About this task: Only lines containing the word "diagnostics" are needed; pull them out of the material.
====
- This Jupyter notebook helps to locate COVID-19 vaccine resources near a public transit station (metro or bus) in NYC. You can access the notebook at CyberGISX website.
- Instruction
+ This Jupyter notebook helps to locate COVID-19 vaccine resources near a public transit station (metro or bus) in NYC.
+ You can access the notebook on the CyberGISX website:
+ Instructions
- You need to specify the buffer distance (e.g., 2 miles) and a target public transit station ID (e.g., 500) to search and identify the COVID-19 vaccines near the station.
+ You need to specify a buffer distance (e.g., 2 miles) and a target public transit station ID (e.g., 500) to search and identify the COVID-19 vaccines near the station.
====
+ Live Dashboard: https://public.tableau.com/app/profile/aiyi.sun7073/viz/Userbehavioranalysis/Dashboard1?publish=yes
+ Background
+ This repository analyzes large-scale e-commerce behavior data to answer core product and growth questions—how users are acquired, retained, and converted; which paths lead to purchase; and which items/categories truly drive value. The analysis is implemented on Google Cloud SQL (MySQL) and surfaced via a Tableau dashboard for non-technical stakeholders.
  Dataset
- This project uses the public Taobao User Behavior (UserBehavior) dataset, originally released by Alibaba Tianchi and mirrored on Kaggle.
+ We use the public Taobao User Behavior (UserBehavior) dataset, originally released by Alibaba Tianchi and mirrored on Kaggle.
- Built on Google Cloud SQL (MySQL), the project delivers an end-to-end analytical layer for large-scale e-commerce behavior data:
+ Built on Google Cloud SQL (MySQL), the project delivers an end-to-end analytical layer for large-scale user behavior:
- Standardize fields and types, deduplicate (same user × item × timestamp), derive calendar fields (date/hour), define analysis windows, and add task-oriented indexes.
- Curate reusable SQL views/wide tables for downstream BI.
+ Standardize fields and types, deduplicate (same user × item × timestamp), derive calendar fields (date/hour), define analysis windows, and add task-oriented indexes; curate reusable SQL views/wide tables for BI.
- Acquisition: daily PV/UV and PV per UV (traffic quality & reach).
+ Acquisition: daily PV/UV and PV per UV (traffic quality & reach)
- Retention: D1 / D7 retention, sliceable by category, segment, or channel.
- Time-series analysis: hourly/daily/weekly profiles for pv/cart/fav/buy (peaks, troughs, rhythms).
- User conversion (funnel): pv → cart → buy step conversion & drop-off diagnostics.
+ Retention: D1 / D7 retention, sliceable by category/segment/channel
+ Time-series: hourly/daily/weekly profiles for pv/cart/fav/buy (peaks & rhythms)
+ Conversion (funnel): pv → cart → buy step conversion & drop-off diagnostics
====
Answer section:
- User conversion (funnel): pv → cart → buy step conversion & drop-off diagnostics.
+ Conversion (funnel): pv → cart → buy step conversion & drop-off diagnostics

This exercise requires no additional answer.